◆ Work instructions
Write the entries out again. Each one must match exactly.

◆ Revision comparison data
◇ ◇ ◇
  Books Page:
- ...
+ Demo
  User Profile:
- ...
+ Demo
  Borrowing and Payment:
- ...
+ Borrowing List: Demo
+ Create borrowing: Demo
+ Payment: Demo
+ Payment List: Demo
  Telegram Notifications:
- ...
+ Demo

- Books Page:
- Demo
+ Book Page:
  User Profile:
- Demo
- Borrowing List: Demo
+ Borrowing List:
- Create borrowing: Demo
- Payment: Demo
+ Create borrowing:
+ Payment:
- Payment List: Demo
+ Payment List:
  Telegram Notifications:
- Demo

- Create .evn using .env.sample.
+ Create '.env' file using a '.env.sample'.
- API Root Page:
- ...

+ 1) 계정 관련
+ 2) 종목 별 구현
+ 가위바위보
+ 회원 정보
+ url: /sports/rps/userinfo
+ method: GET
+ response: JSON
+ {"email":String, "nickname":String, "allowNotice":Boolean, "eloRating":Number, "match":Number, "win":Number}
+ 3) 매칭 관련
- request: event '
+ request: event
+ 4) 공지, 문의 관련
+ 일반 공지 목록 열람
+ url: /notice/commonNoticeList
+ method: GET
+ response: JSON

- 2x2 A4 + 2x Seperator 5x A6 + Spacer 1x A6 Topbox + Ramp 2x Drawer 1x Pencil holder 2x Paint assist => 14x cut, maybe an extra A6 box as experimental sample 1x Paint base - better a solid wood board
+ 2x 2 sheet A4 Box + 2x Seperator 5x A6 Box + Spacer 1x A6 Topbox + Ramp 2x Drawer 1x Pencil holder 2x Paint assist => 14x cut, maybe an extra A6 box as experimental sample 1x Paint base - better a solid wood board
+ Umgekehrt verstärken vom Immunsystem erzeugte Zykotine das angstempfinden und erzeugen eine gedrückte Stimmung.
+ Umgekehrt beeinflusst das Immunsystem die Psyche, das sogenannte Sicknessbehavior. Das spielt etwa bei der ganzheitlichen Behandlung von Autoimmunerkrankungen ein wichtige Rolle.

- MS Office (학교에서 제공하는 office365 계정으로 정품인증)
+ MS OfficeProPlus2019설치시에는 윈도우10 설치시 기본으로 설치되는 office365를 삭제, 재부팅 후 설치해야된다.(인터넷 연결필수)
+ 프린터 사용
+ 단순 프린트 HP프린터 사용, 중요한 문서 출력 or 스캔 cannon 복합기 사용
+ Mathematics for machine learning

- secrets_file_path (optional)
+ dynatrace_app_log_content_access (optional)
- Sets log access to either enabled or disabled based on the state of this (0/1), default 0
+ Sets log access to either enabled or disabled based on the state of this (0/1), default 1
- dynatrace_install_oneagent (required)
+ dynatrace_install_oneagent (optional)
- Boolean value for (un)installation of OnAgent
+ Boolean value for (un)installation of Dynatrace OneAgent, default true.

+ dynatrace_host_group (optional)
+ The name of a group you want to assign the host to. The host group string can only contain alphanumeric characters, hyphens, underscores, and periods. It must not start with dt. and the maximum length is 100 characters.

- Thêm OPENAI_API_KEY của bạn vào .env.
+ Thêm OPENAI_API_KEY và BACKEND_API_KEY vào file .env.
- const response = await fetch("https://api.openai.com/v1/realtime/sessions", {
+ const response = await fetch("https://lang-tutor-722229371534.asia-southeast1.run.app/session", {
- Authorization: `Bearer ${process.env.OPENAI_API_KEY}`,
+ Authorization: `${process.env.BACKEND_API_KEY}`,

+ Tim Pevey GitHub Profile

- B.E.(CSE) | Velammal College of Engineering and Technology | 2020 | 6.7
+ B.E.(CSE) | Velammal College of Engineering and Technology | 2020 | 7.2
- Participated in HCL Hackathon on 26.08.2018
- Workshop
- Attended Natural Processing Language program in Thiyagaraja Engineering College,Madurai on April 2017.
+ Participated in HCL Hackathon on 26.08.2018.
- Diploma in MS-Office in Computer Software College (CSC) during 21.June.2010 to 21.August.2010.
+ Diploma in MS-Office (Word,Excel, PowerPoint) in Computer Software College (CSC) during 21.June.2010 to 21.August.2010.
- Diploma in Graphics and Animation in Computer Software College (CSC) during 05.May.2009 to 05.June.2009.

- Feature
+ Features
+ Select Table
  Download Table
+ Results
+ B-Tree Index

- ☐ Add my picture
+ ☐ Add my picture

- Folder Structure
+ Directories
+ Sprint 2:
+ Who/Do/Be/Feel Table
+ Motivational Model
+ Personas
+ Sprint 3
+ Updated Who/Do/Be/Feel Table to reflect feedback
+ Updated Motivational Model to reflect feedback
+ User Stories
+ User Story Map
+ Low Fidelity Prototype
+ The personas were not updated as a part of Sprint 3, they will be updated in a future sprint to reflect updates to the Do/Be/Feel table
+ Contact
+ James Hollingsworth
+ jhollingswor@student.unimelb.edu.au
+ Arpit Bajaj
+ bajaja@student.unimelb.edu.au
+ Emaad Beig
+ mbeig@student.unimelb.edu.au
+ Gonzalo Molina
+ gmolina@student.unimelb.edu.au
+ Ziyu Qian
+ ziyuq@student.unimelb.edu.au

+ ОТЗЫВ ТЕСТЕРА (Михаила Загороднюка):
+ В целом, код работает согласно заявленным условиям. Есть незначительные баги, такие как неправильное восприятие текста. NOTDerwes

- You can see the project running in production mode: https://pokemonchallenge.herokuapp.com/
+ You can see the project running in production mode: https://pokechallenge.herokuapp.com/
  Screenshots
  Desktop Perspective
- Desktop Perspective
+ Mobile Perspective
◇ ◇ ◇
◆ Your solution
  Books Page:
- ...
+ Demo
  User Profile:
- ...
+ Demo
  Borrowing and Payment:
- ...
+ Borrowing List: Demo
+ Create borrowing: Demo
+ Payment: Demo
+ Payment List: Demo
  Telegram Notifications:
- ...
+ Demo

- Books Page:
- Demo
+ Book Page:
  User Profile:
- Demo
- Borrowing List: Demo
+ Borrowing List:
- Create borrowing: Demo
- Payment: Demo
+ Create borrowing:
+ Payment:
- Payment List: Demo
+ Payment List:
  Telegram Notifications:
- Demo

- Create .evn using .env.sample.
+ Create '.env' file using a '.env.sample'.
- API Root Page:
- ...

+ 1) 계정 관련
+ 2) 종목 별 구현
+ 가위바위보
+ 회원 정보
+ url: /sports/rps/userinfo
+ method: GET
+ response: JSON
+ {"email":String, "nickname":String, "allowNotice":Boolean, "eloRating":Number, "match":Number, "win":Number}
+ 3) 매칭 관련
- request: event '
+ request: event
+ 4) 공지, 문의 관련
+ 일반 공지 목록 열람
+ url: /notice/commonNoticeList
+ method: GET
+ response: JSON

- 2x2 A4 + 2x Seperator 5x A6 + Spacer 1x A6 Topbox + Ramp 2x Drawer 1x Pencil holder 2x Paint assist => 14x cut, maybe an extra A6 box as experimental sample 1x Paint base - better a solid wood board
+ 2x 2 sheet A4 Box + 2x Seperator 5x A6 Box + Spacer 1x A6 Topbox + Ramp 2x Drawer 1x Pencil holder 2x Paint assist => 14x cut, maybe an extra A6 box as experimental sample 1x Paint base - better a solid wood board
+ Umgekehrt verstärken vom Immunsystem erzeugte Zykotine das angstempfinden und erzeugen eine gedrückte Stimmung.
+ Umgekehrt beeinflusst das Immunsystem die Psyche, das sogenannte Sicknessbehavior. Das spielt etwa bei der ganzheitlichen Behandlung von Autoimmunerkrankungen ein wichtige Rolle.

- MS Office (학교에서 제공하는 office365 계정으로 정품인증)
+ MS OfficeProPlus2019설치시에는 윈도우10 설치시 기본으로 설치되는 office365를 삭제, 재부팅 후 설치해야된다.(인터넷 연결필수)
+ 프린터 사용
+ 단순 프린트 HP프린터 사용, 중요한 문서 출력 or 스캔 cannon 복합기 사용
+ Mathematics for machine learning

- secrets_file_path (optional)
+ dynatrace_app_log_content_access (optional)
- Sets log access to either enabled or disabled based on the state of this (0/1), default 0
+ Sets log access to either enabled or disabled based on the state of this (0/1), default 1
- dynatrace_install_oneagent (required)
+ dynatrace_install_oneagent (optional)
- Boolean value for (un)installation of OnAgent
+ Boolean value for (un)installation of Dynatrace OneAgent, default true.

+ dynatrace_host_group (optional)
+ The name of a group you want to assign the host to. The host group string can only contain alphanumeric characters, hyphens, underscores, and periods. It must not start with dt. and the maximum length is 100 characters.

- Thêm OPENAI_API_KEY của bạn vào .env.
+ Thêm OPENAI_API_KEY và BACKEND_API_KEY vào file .env.
- const response = await fetch("https://api.openai.com/v1/realtime/sessions", {
+ const response = await fetch("https://lang-tutor-722229371534.asia-southeast1.run.app/session", {
- Authorization: `Bearer ${process.env.OPENAI_API_KEY}`,
+ Authorization: `${process.env.BACKEND_API_KEY}`,

+ Tim Pevey GitHub Profile

- B.E.(CSE) | Velammal College of Engineering and Technology | 2020 | 6.7
+ B.E.(CSE) | Velammal College of Engineering and Technology | 2020 | 7.2
- Participated in HCL Hackathon on 26.08.2018
- Workshop
- Attended Natural Processing Language program in Thiyagaraja Engineering College,Madurai on April 2017.
+ Participated in HCL Hackathon on 26.08.2018.
- Diploma in MS-Office in Computer Software College (CSC) during 21.June.2010 to 21.August.2010.
+ Diploma in MS-Office (Word,Excel, PowerPoint) in Computer Software College (CSC) during 21.June.2010 to 21.August.2010.
- Diploma in Graphics and Animation in Computer Software College (CSC) during 05.May.2009 to 05.June.2009.

- Feature
+ Features
+ Select Table
  Download Table
+ Results
+ B-Tree Index

- ☐ Add my picture
+ ☐ Add my picture

- Folder Structure
+ Directories
+ Sprint 2:
+ Who/Do/Be/Feel Table
+ Motivational Model
+ Personas
+ Sprint 3
+ Updated Who/Do/Be/Feel Table to reflect feedback
+ Updated Motivational Model to reflect feedback
+ User Stories
+ User Story Map
+ Low Fidelity Prototype
+ The personas were not updated as a part of Sprint 3, they will be updated in a future sprint to reflect updates to the Do/Be/Feel table
+ Contact
+ James Hollingsworth
+ jhollingswor@student.unimelb.edu.au
+ Arpit Bajaj
+ bajaja@student.unimelb.edu.au
+ Emaad Beig
+ mbeig@student.unimelb.edu.au
+ Gonzalo Molina
+ gmolina@student.unimelb.edu.au
+ Ziyu Qian
+ ziyuq@student.unimelb.edu.au

+ ОТЗЫВ ТЕСТЕРА (Михаила Загороднюка):
+ В целом, код работает согласно заявленным условиям. Есть незначительные баги, такие как неправильное восприятие текста. NOTDerwes

- You can see the project running in production mode: https://pokemonchallenge.herokuapp.com/
+ You can see the project running in production mode: https://pokechallenge.herokuapp.com/
  Screenshots
  Desktop Perspective
- Desktop Perspective
+ Mobile Perspective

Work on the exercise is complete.